The idiosyncratic rock singer Warren Zevon forewent invasive cancer treatment to finish his final album, The Wind. One of the tracks was a haunting meditation on life (and impending death) behind bars called Prison Grove.
"All these broken lives," sang the dying Zevon, backed by Bruce Springsteen and other long-time friends. Suffering and the sounds of an inscrutable fate permeate the song.

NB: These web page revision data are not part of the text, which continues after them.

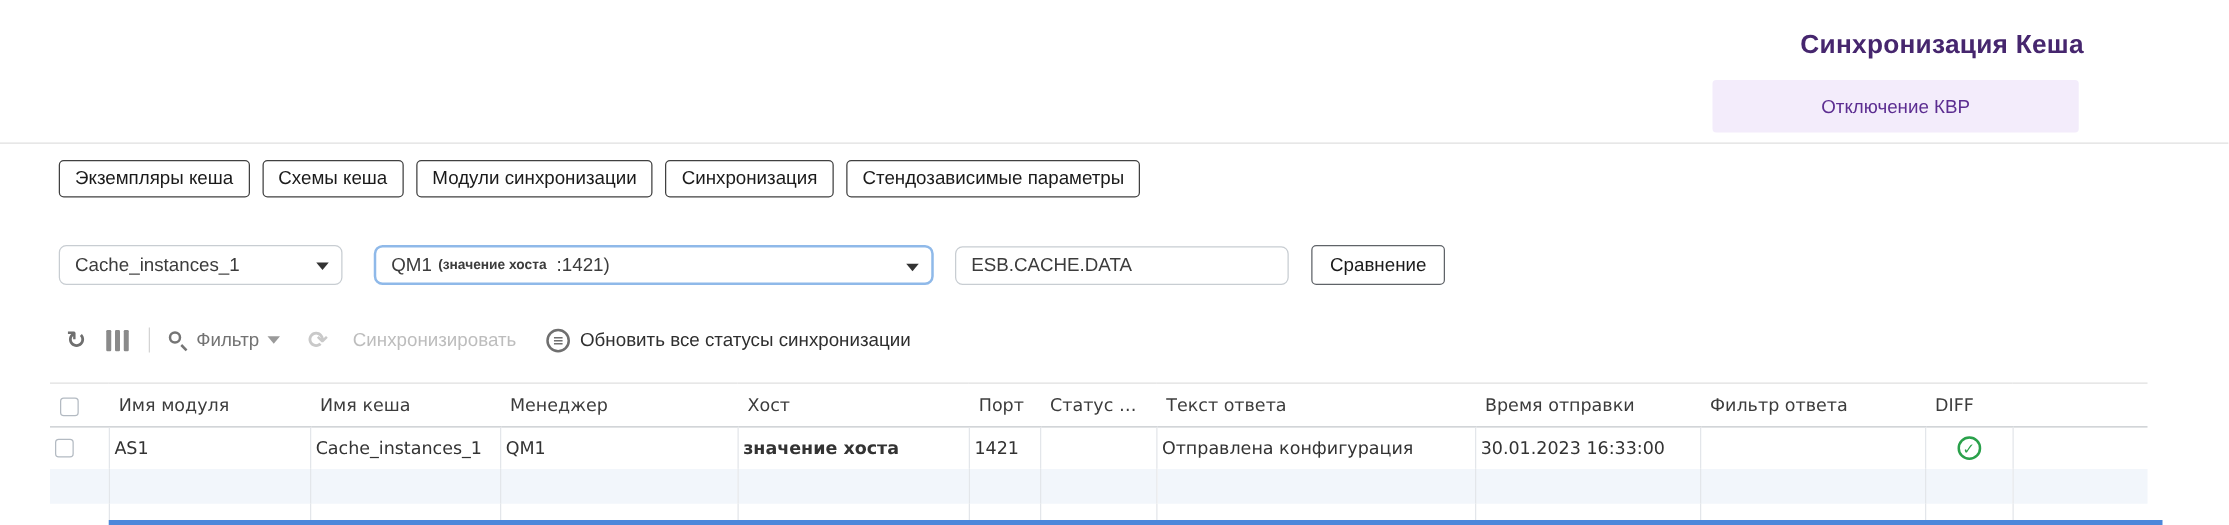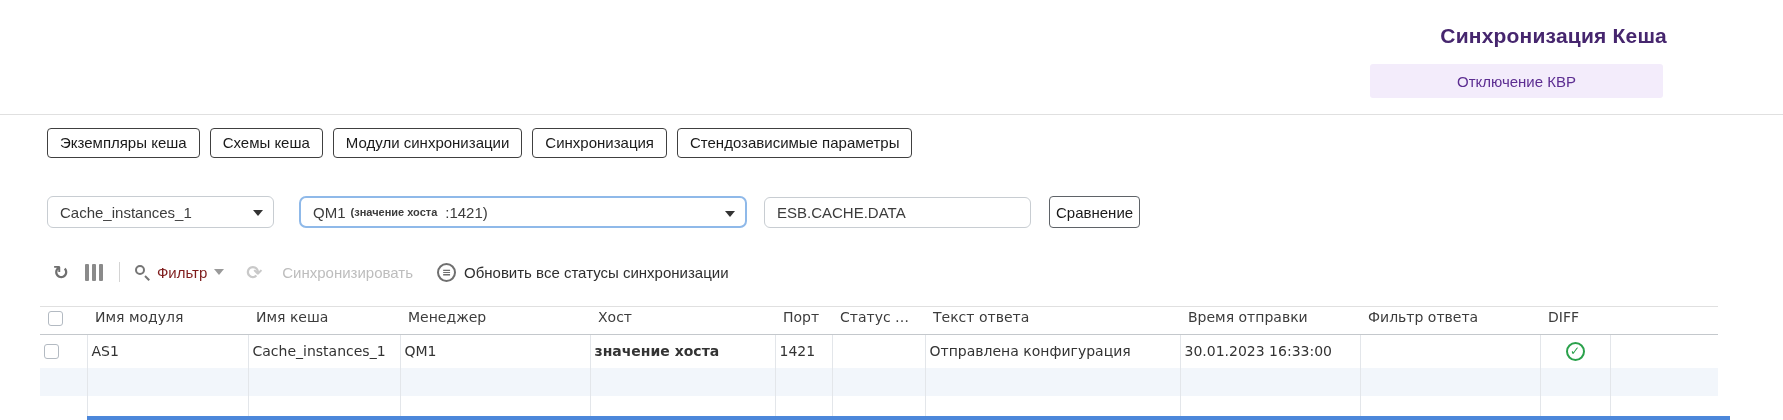--- a/index.html
+++ b/index.html
@@ -14,7 +14,7 @@
     font-size:21px; font-weight:bold; color:#46266e; letter-spacing:.2px;
   }
   .kvr-button {
-    position:absolute; top:64px; right:120px; width:293px; height:34px;
+    position:absolute; top:64px; right:120px; width:293px; height:42px;
     background:#f3ecfb; color:#5c2d91; font-size:15px;
     display:flex; align-items:center; justify-content:center;
     border:none; border-radius:3px; cursor:pointer;

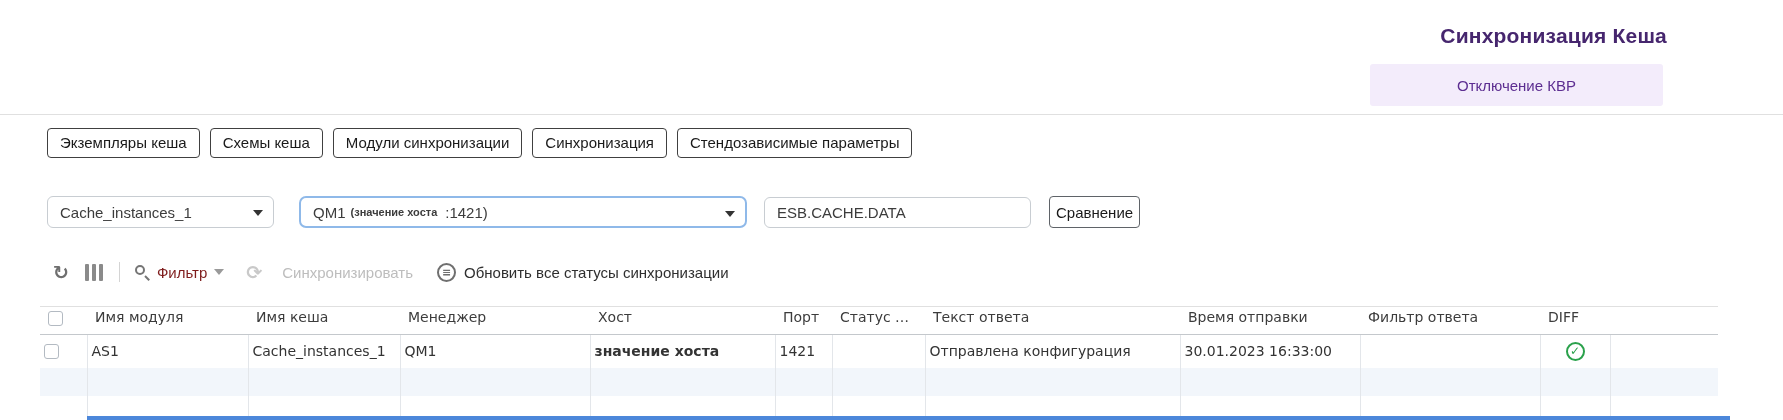--- a/index.html
+++ b/index.html
@@ -50,7 +50,7 @@
   }
   .compare-button {
     height:32px; background:#fff; border:1px solid #5f6368; border-radius:4px;
-    padding:0 6px; font-size:15px; color:#1a1a1a; cursor:pointer;
+    padding:0 14px; font-size:15px; color:#1a1a1a; cursor:pointer;
     font-family:"Liberation Sans", sans-serif;
   }
 

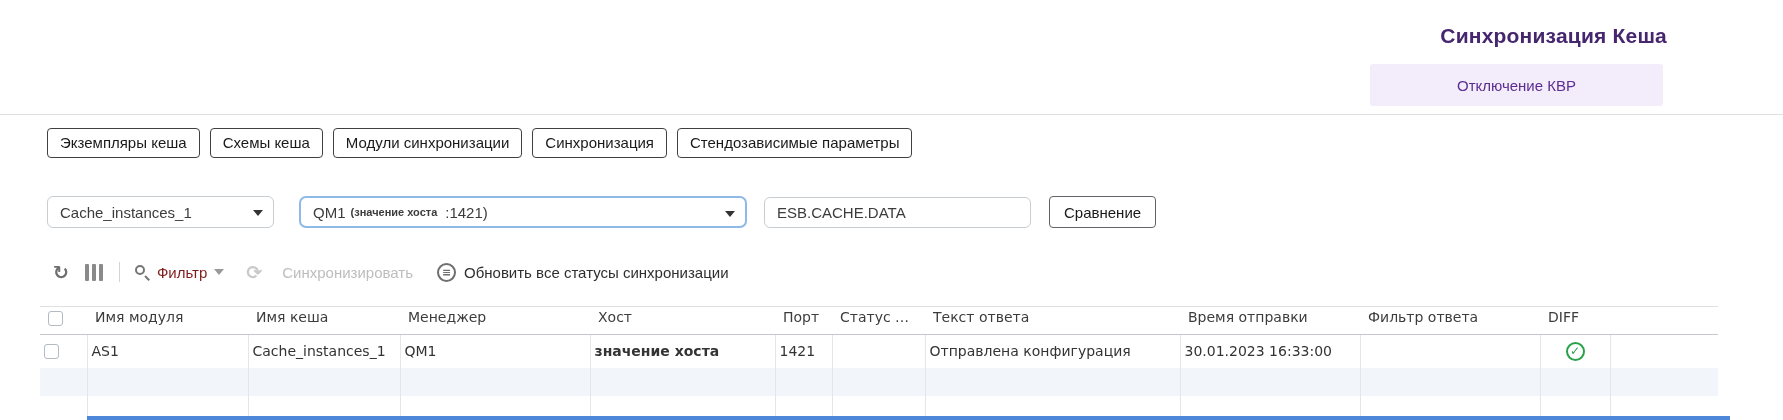--- a/index.html
+++ b/index.html
@@ -64,7 +64,7 @@
   .search-icon { position:relative; width:16px; height:16px; margin-right:7px; }
   .search-icon .lens { position:absolute; left:1px; top:1px; width:10px; height:10px; border:2px solid #757575; border-radius:50%; }
   .search-icon .tail { position:absolute; left:11px; top:11px; width:6px; height:2px; background:#757575; transform:rotate(45deg); transform-origin:left center; }
-  .tb-label { font-size:15px; color:#7f1d1d; }
+  .tb-label { font-size:15px; color:#737373; }
   .caret-down { width:0; height:0; border-left:5px solid transparent; border-right:5px solid transparent; border-top:6px solid #9a9a9a; margin-left:7px; }
   .tb-group { display:flex; align-items:center; }
   .disabled-group { margin-left:22px; }

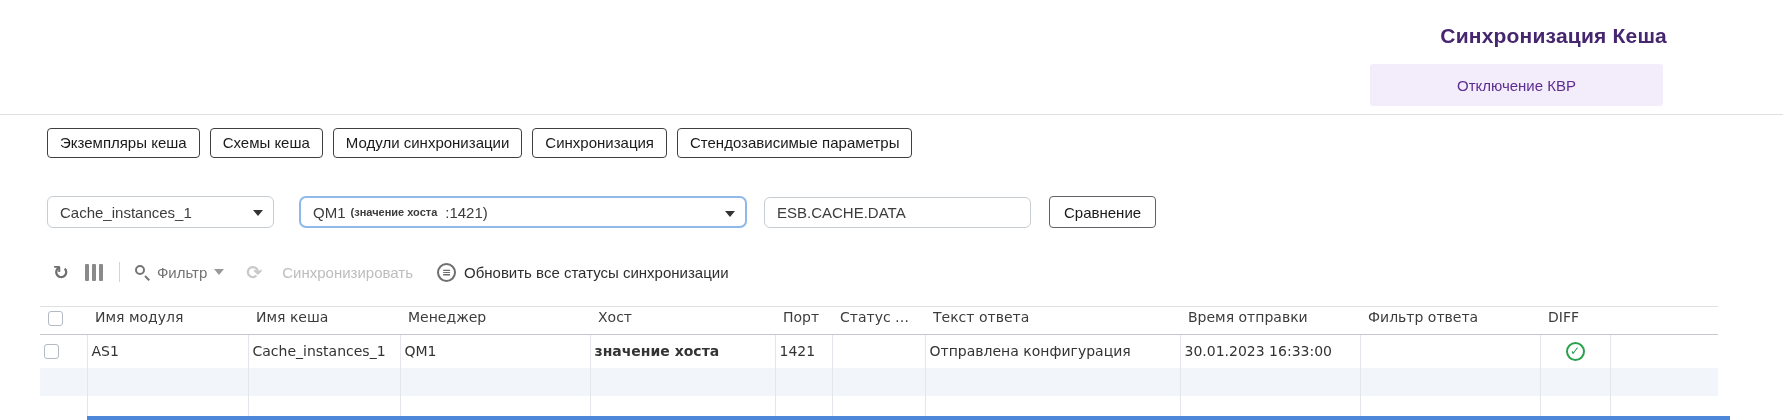--- a/index.html
+++ b/index.html
@@ -82,7 +82,7 @@
   .grid { position:absolute; top:306px; left:40px; width:1678px; border-collapse:collapse; table-layout:fixed; border-top:1px solid #e0e0e0; font-family:"DejaVu Sans", sans-serif; }
   .grid th {
     text-align:left; font-weight:normal; font-size:14px; color:#3c3c3c;
-    padding:2px 8px 8px; border-bottom:1px solid #c4c8cc; white-space:nowrap;
+    padding:10px 8px 8px; border-bottom:1px solid #c4c8cc; white-space:nowrap;
     overflow:hidden; text-overflow:ellipsis;
   }
   .grid td {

The macabre had long held a strong fascination for Zevon. Throughout his career as a solo artist, his oeuvre often included songs whose stories spilled out into over-the-top violence. Roland the Headless Thompson Gunner, Werewolves of London, Excitable Boy, and so on.
But though the material sometimes seemed lurid, Warren Zevon was not engaged in nihilistic posturing. In a violent world, it was more like a recognition of reality. Laying bare the skull beneath the skin, to acknowledge our common human vulnerability.
So to me it was perfectly fitting, on his final album, for Zevon to acknowledge the terrible pain inflicted across America by out-of-control incarceration. When Zevon released Excitable Boy in 1978, the U.S. prison and jail population was slightly over 500,000. Thirty years later, it had risen seven-fold, to 2.3 million. Prison Grove reflects the agonizing toll that this unprecedented increase has taken on so many lives.